• **WHAT IS NEEDED**
Exactly as written, output each of the entries below.

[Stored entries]
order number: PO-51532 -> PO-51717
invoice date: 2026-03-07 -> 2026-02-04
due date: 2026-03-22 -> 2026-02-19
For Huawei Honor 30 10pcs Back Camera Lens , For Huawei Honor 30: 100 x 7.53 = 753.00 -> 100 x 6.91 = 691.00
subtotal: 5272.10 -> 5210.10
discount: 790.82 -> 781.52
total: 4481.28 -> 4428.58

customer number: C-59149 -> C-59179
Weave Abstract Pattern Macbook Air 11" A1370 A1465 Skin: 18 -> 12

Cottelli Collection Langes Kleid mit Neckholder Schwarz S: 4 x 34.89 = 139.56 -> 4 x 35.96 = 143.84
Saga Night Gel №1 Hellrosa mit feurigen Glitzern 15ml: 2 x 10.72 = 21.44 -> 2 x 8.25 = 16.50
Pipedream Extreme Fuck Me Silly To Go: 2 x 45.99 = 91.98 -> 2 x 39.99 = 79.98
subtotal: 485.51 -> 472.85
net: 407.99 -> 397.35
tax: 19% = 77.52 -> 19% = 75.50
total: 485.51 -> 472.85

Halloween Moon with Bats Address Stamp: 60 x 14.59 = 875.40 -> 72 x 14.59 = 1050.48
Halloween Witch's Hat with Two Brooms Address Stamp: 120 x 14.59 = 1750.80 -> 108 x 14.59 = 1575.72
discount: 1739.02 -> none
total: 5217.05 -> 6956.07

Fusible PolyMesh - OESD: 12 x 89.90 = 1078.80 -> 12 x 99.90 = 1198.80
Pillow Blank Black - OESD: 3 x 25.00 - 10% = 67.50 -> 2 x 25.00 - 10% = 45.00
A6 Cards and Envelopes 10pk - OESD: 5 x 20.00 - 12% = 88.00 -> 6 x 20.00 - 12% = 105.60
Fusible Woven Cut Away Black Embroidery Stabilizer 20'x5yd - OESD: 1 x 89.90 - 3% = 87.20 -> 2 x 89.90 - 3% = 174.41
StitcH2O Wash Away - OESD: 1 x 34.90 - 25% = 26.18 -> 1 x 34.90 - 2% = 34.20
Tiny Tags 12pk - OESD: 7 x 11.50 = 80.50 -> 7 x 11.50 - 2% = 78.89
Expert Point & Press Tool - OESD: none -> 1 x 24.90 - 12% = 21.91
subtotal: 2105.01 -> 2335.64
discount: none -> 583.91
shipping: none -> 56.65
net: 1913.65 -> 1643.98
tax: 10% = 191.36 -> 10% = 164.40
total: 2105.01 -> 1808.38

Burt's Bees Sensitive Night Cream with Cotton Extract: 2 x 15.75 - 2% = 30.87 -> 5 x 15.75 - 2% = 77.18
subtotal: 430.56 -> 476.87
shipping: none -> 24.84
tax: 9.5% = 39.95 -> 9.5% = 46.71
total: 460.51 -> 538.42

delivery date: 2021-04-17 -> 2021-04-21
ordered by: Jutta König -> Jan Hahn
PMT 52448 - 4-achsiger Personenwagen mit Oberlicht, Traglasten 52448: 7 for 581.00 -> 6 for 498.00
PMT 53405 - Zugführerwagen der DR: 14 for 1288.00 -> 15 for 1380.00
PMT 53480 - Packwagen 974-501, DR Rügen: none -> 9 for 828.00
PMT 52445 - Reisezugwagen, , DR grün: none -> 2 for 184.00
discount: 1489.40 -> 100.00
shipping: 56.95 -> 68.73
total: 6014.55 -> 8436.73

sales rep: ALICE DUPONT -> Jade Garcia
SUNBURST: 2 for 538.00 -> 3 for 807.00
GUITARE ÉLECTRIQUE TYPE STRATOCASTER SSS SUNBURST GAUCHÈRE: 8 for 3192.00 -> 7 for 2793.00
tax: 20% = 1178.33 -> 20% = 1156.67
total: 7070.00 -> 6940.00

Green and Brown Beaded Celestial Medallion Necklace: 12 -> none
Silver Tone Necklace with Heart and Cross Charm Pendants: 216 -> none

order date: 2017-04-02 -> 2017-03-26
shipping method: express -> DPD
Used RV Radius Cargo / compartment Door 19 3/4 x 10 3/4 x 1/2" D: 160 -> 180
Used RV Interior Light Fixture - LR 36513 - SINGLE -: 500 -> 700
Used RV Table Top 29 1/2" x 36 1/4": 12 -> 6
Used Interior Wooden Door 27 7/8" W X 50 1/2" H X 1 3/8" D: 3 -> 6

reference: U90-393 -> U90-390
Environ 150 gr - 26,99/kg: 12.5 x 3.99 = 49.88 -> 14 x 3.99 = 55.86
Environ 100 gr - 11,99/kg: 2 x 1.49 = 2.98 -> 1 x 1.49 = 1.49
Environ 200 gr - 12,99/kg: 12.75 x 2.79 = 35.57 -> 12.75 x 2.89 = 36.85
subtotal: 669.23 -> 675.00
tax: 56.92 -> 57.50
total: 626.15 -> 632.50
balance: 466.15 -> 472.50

• **RESULT OF THE EXERCISE**
order number: PO-51532 -> PO-51717
invoice date: 2026-03-07 -> 2026-02-04
due date: 2026-03-22 -> 2026-02-19
For Huawei Honor 30 10pcs Back Camera Lens , For Huawei Honor 30: 100 x 7.53 = 753.00 -> 100 x 6.91 = 691.00
subtotal: 5272.10 -> 5210.10
discount: 790.82 -> 781.52
total: 4481.28 -> 4428.58

customer number: C-59149 -> C-59179
Weave Abstract Pattern Macbook Air 11" A1370 A1465 Skin: 18 -> 12

Cottelli Collection Langes Kleid mit Neckholder Schwarz S: 4 x 34.89 = 139.56 -> 4 x 35.96 = 143.84
Saga Night Gel №1 Hellrosa mit feurigen Glitzern 15ml: 2 x 10.72 = 21.44 -> 2 x 8.25 = 16.50
Pipedream Extreme Fuck Me Silly To Go: 2 x 45.99 = 91.98 -> 2 x 39.99 = 79.98
subtotal: 485.51 -> 472.85
net: 407.99 -> 397.35
tax: 19% = 77.52 -> 19% = 75.50
total: 485.51 -> 472.85

Halloween Moon with Bats Address Stamp: 60 x 14.59 = 875.40 -> 72 x 14.59 = 1050.48
Halloween Witch's Hat with Two Brooms Address Stamp: 120 x 14.59 = 1750.80 -> 108 x 14.59 = 1575.72
discount: 1739.02 -> none
total: 5217.05 -> 6956.07

Fusible PolyMesh - OESD: 12 x 89.90 = 1078.80 -> 12 x 99.90 = 1198.80
Pillow Blank Black - OESD: 3 x 25.00 - 10% = 67.50 -> 2 x 25.00 - 10% = 45.00
A6 Cards and Envelopes 10pk - OESD: 5 x 20.00 - 12% = 88.00 -> 6 x 20.00 - 12% = 105.60
Fusible Woven Cut Away Black Embroidery Stabilizer 20'x5yd - OESD: 1 x 89.90 - 3% = 87.20 -> 2 x 89.90 - 3% = 174.41
StitcH2O Wash Away - OESD: 1 x 34.90 - 25% = 26.18 -> 1 x 34.90 - 2% = 34.20
Tiny Tags 12pk - OESD: 7 x 11.50 = 80.50 -> 7 x 11.50 - 2% = 78.89
Expert Point & Press Tool - OESD: none -> 1 x 24.90 - 12% = 21.91
subtotal: 2105.01 -> 2335.64
discount: none -> 583.91
shipping: none -> 56.65
net: 1913.65 -> 1643.98
tax: 10% = 191.36 -> 10% = 164.40
total: 2105.01 -> 1808.38

Burt's Bees Sensitive Night Cream with Cotton Extract: 2 x 15.75 - 2% = 30.87 -> 5 x 15.75 - 2% = 77.18
subtotal: 430.56 -> 476.87
shipping: none -> 24.84
tax: 9.5% = 39.95 -> 9.5% = 46.71
total: 460.51 -> 538.42

delivery date: 2021-04-17 -> 2021-04-21
ordered by: Jutta König -> Jan Hahn
PMT 52448 - 4-achsiger Personenwagen mit Oberlicht, Traglasten 52448: 7 for 581.00 -> 6 for 498.00
PMT 53405 - Zugführerwagen der DR: 14 for 1288.00 -> 15 for 1380.00
PMT 53480 - Packwagen 974-501, DR Rügen: none -> 9 for 828.00
PMT 52445 - Reisezugwagen, , DR grün: none -> 2 for 184.00
discount: 1489.40 -> 100.00
shipping: 56.95 -> 68.73
total: 6014.55 -> 8436.73

sales rep: ALICE DUPONT -> Jade Garcia
SUNBURST: 2 for 538.00 -> 3 for 807.00
GUITARE ÉLECTRIQUE TYPE STRATOCASTER SSS SUNBURST GAUCHÈRE: 8 for 3192.00 -> 7 for 2793.00
tax: 20% = 1178.33 -> 20% = 1156.67
total: 7070.00 -> 6940.00

Green and Brown Beaded Celestial Medallion Necklace: 12 -> none
Silver Tone Necklace with Heart and Cross Charm Pendants: 216 -> none

order date: 2017-04-02 -> 2017-03-26
shipping method: express -> DPD
Used RV Radius Cargo / compartment Door 19 3/4 x 10 3/4 x 1/2" D: 160 -> 180
Used RV Interior Light Fixture - LR 36513 - SINGLE -: 500 -> 700
Used RV Table Top 29 1/2" x 36 1/4": 12 -> 6
Used Interior Wooden Door 27 7/8" W X 50 1/2" H X 1 3/8" D: 3 -> 6

reference: U90-393 -> U90-390
Environ 150 gr - 26,99/kg: 12.5 x 3.99 = 49.88 -> 14 x 3.99 = 55.86
Environ 100 gr - 11,99/kg: 2 x 1.49 = 2.98 -> 1 x 1.49 = 1.49
Environ 200 gr - 12,99/kg: 12.75 x 2.79 = 35.57 -> 12.75 x 2.89 = 36.85
subtotal: 669.23 -> 675.00
tax: 56.92 -> 57.50
total: 626.15 -> 632.50
balance: 466.15 -> 472.50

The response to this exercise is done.